Here's what that event would look like, if you could position yourself near the merging black holes. This computer simulation was generated using the same software used for the movie Interstellar.)
However, something I learned about LIGO was that while telescopes are more like eyes on the universe, these gravity-wave detectors are more like ears: they can 'hear' the 'sound' from these cataclysmic events as the gravity waves pass through earth, but don't form an image of them directly. We can get a rough idea of the direction of the event because we have two sensors (in much the same way our two ears give us a rough idea of the direction of a loud sound). You can actually convert the sensor readings into audible sound, and this is what the above event sounded like:
The actual sound is just 1 second long; it's played 4 times here, first in its actual frequency, then upsampled to a higher register where it's easier to hear (and then the cycle repeats). The little "chirp" you hear is the final phase of the black hole merger, where they spin super-rapidly before colliding at half the speed of light.
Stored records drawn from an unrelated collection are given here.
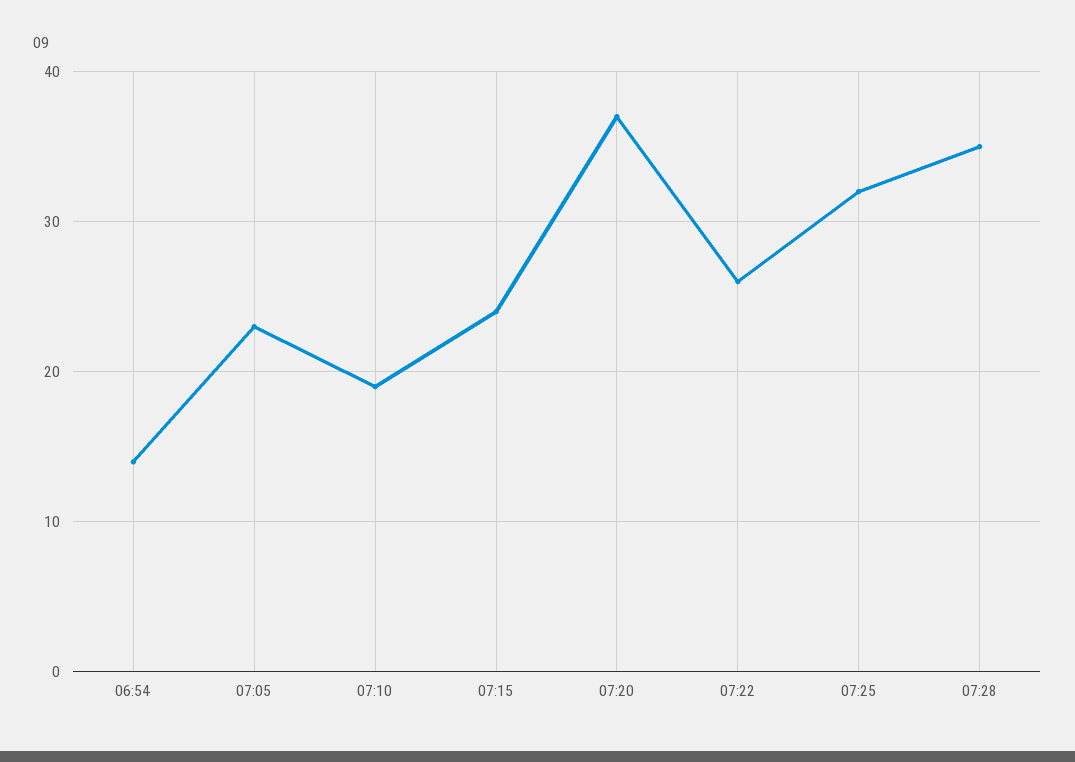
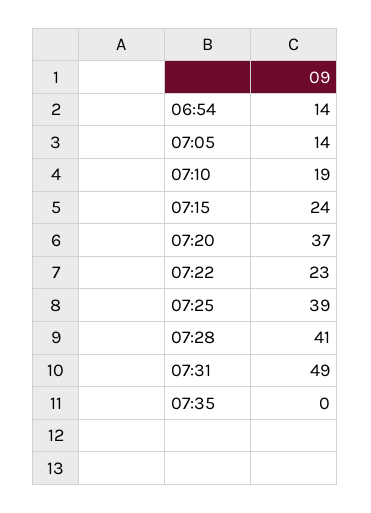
07:05: 23 -> 14
07:22: 26 -> 23
07:25: 32 -> 39
07:28: 35 -> 41
07:31: none -> 49
07:35: none -> 0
We're in the early days of gravitational wave observation, which literally gives us a new view (or listen?) on the universe to observe events that don't generate light or are obscured by the dust of the galaxy. More sensors are being constructed around the globe, which will give us the ability to detect more events and get a better sense of where they occurred. And there's even a project to build an observatory in space: LISA, the Laser Interferometry Space Antenna. (The original NASA project was sadly not funded, but the European Space Agency has taken up the mantle.) Like the ground-based detectors, LISA uses lasers to detect the minute (smaller than the diameter of a proton!) change in lengths of the detection arms as the gravity waves roll through. A precursor mission, LISA Pathfinder, was launched in December as a proof of concept to make sure accurate space-based detection of distances was possible. The experiment was to float two small masses in space, and use a laser reflecting off the sides to measure the distance. Dr Larson gave me a replica of one of the masses to hold — even though it was made of tungsten and not gold/platinum like the real ones, it was still surprisingly dense!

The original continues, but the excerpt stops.